BanditPAM C++ implementation and Python package

Install / Use

/learn @motiwari/BanditPAM
About this skill

Quality Score

0/100

Supported Platforms

Universal

README

BanditPAM: Almost Linear-Time $k$-Medoids Clustering

Linux - build package and run tests Linux - build source distribution and wheels Mac ARM64 - build package and run tests Mac ARM64 - Run CMake Build and Tests Mac Intel - build package and run tests Mac Intel - Run CMake Build and Tests MacOS - build wheels pages-build-deployment R-CMD-check.yaml Run style checks

This repo contains a high-performance implementation of BanditPAM from BanditPAM: Almost Linear-Time k-Medoids Clustering and BanditPAM++: Faster k-medoids Clustering. The code can be called directly from Python, R, or C++.

If you use this software, please cite:

Mo Tiwari, Martin Jinye Zhang, James Mayclin, Sebastian Thrun, Chris Piech, Ilan Shomorony. "BanditPAM: Almost Linear Time k-medoids Clustering via Multi-Armed Bandits" Advances in Neural Information Processing Systems (NeurIPS) 2020.

Mo Tiwari, Ryan Kang*, Donghyun Lee*, Sebastian Thrun, Chris Piech, Ilan Shomorony, Martin Jinye Zhang. "BanditPAM++: Faster k-medoids Clustering" Advances in Neural Information Processing Systems (NeurIPS) 2023.

@inproceedings{tiwari2020banditpam,
  title={BanditPAM: Almost Linear Time $k$-medoids Clustering via Multi-Armed Bandits},
  author={Tiwari, Mo and Zhang, Martin J and Mayclin, James and Thrun, Sebastian and Piech, Chris and Shomorony, Ilan},
  booktitle={Advances in Neural Information Processing Systems},
  pages={368--374},
  year={2020}
}

@inproceedings{tiwari2023banditpam++,
  title={BanditPAM++: Faster $k$-medoids Clustering},
  author={Tiwari, Mo and Kang, Ryan and Lee, Donghyun and Thrun, Sebastian and Shomorony, Ilan and Zhang, Martin J},
  journal={Advances in Neural Information Processing Systems},
  volume={36},
  pages={73371--73382},
  year={2023}
}

Requirements

TL;DR run python -m pip install banditpam or install.packages(banditpam) and jump to the examples.

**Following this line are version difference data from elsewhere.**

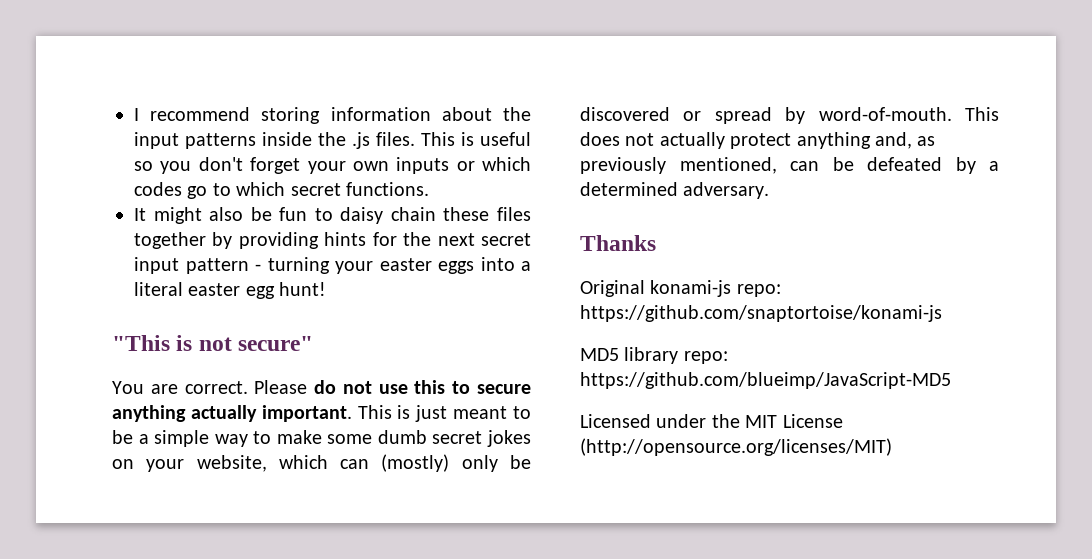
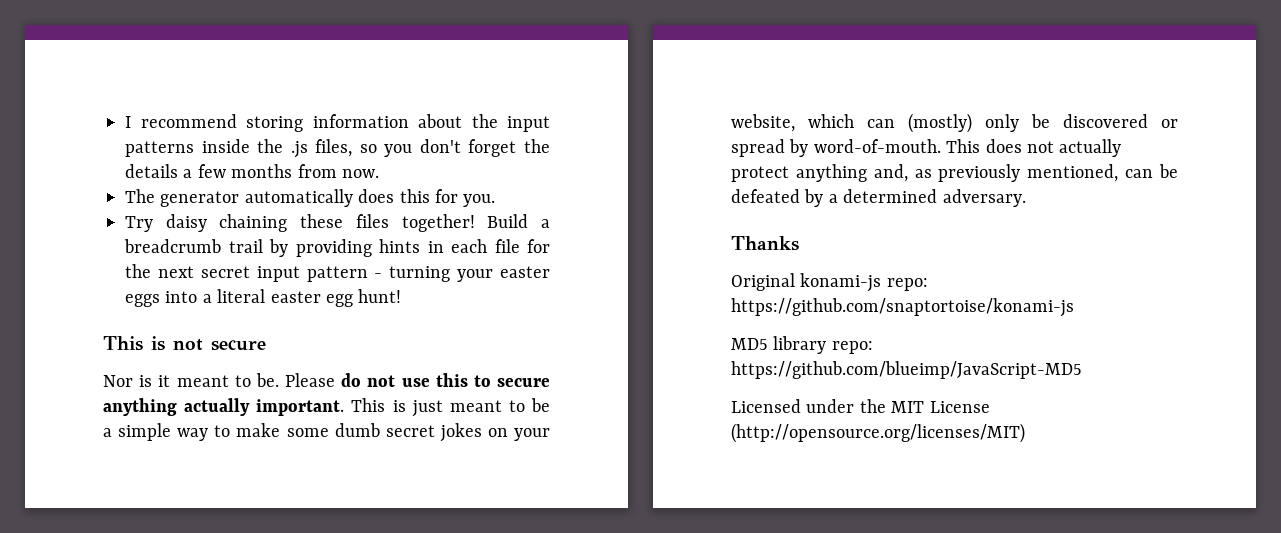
- I recommend storing information about the input patterns inside the .js files. This is useful so you don't forget your own inputs or which codes go to which secret functions.
- It might also be fun to daisy chain these files together by providing hints for the next secret input pattern - turning your easter eggs into a literal easter egg hunt!
+ I recommend storing information about the input patterns inside the .js files, so you don't forget the details a few months from now.
+ The generator automatically does this for you.
+ Try daisy chaining these files together! Build a breadcrumb trail by providing hints in each file for the next secret input pattern - turning your easter eggs into a literal easter egg hunt!
- "This is not secure"
- You are correct.
+ This is not secure
+ Nor is it meant to be.

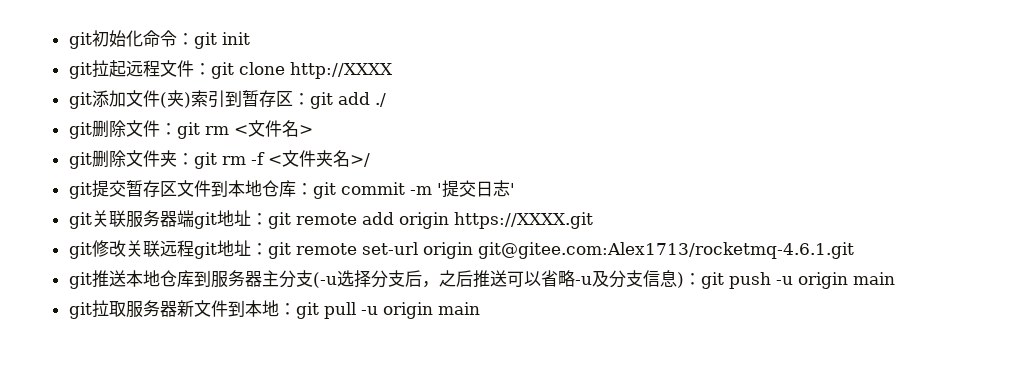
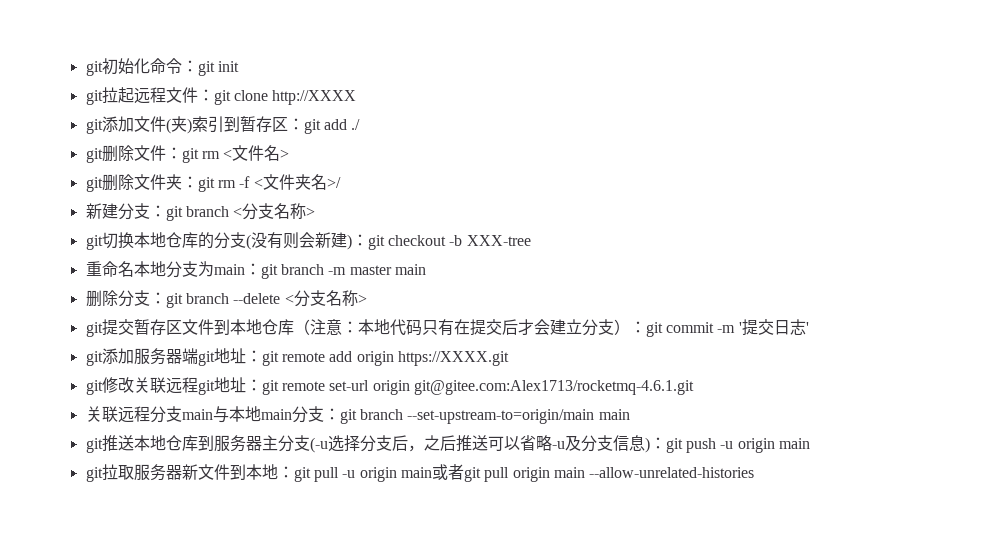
+ 新建分支：git branch <分支名称>
+ git切换本地仓库的分支(没有则会新建)：git checkout -b XXX-tree
+ 重命名本地分支为main：git branch -m master main
+ 删除分支：git branch --delete <分支名称>
- git提交暂存区文件到本地仓库：git commit -m '提交日志'
+ git提交暂存区文件到本地仓库（注意：本地代码只有在提交后才会建立分支）：git commit -m '提交日志'
- git关联服务器端git地址：git remote add origin https://XXXX.git
+ git添加服务器端git地址：git remote add origin https://XXXX.git
+ 关联远程分支main与本地main分支：git branch --set-upstream-to=origin/main main
- git拉取服务器新文件到本地：git pull -u origin main
+ git拉取服务器新文件到本地：git pull -u origin main或者git pull origin main --allow-unrelated-histories

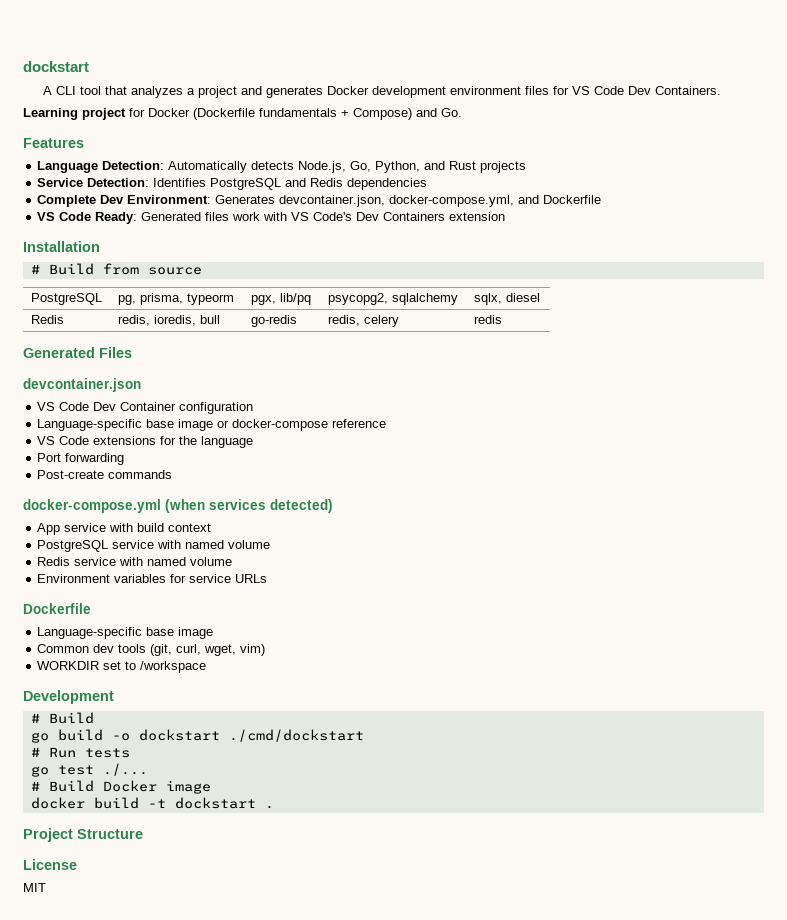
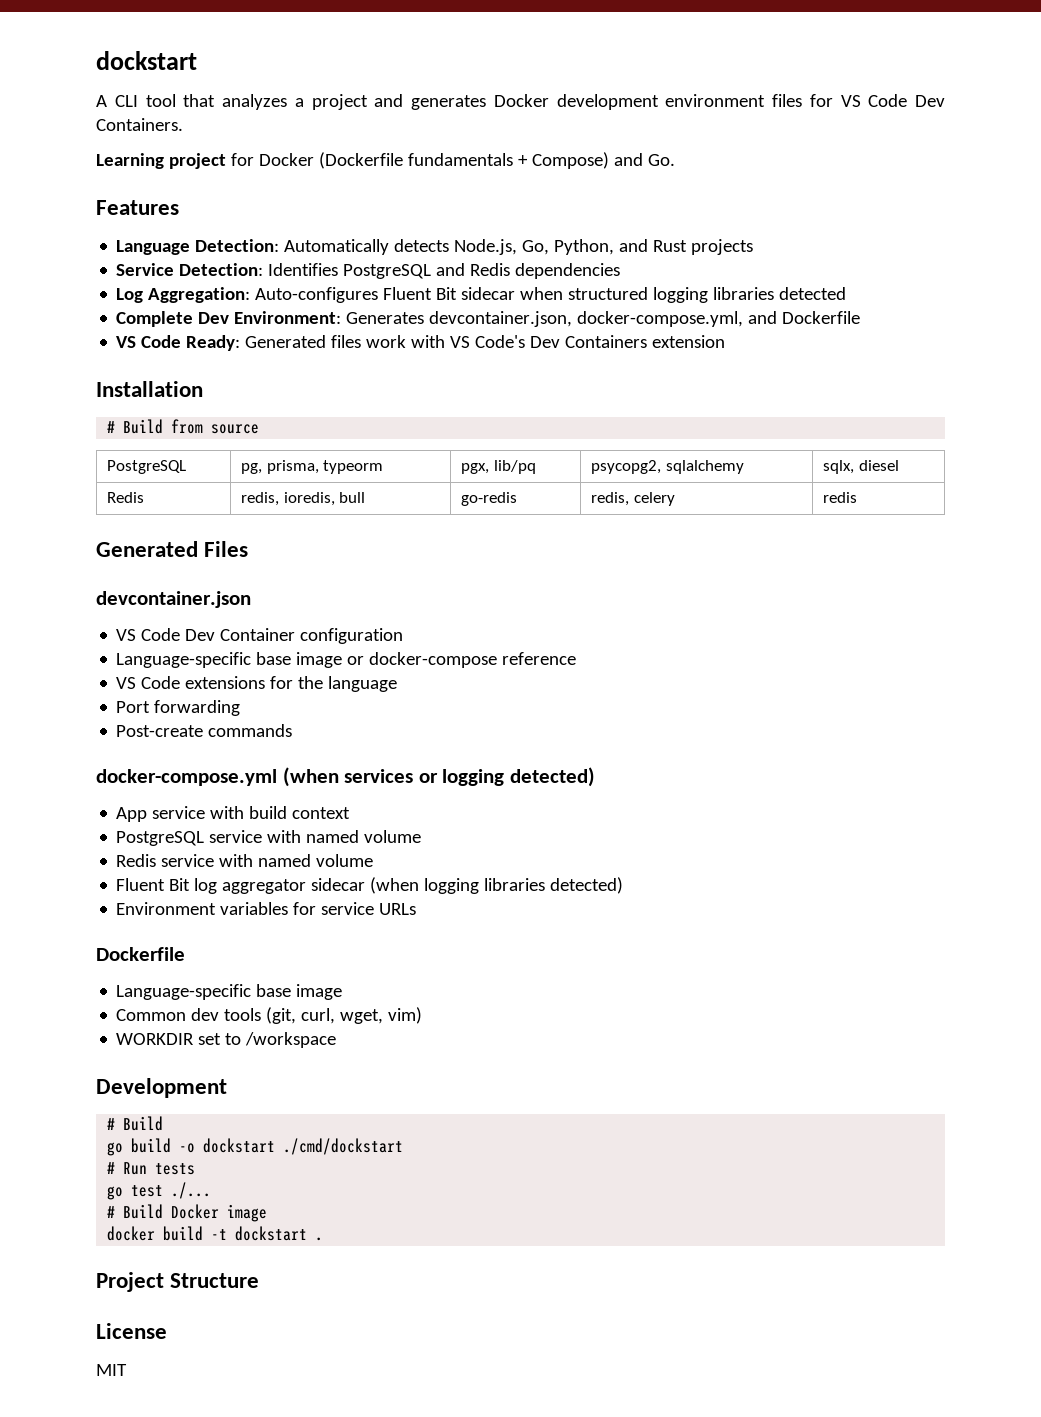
+ Log Aggregation: Auto-configures Fluent Bit sidecar when structured logging libraries detected
- docker-compose.yml (when services detected)
+ docker-compose.yml (when services or logging detected)
+ Fluent Bit log aggregator sidecar (when logging libraries detected)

If you have any difficulties, please see the platform-specific guides and file a Github issue if you have additional trouble.

Further Reading

Python Quickstart

Install the repo and its dependencies:

This can be done either through PyPI (recommended)

/BanditPAM/: python -m pip install -r requirements.txt
/BanditPAM/: python -m pip install banditpam

OR through the source code via

/BanditPAM/: git submodule update --init --recursive
/BanditPAM/: cd headers/carma
/BanditPAM/: mkdir build && cd build && cmake -DCARMA_INSTALL_LIB=ON .. && sudo cmake --build . --config Release --target install
/BanditPAM/: cd ../../..
/BanditPAM/: python -m pip install -r requirements.txt
/BanditPAM/: sudo python -m pip install .

Example 1: Synthetic data from a Gaussian Mixture Model

from banditpam import KMedoids
import numpy as np
import matplotlib.pyplot as plt

# Generate data from a Gaussian Mixture Model with the given means:
np.random.seed(0)
n_per_cluster = 40
means = np.array([[0,0], [-5,5], [5,5]])
X = np.vstack([np.random.randn(n_per_cluster, 2) + mu for mu in means])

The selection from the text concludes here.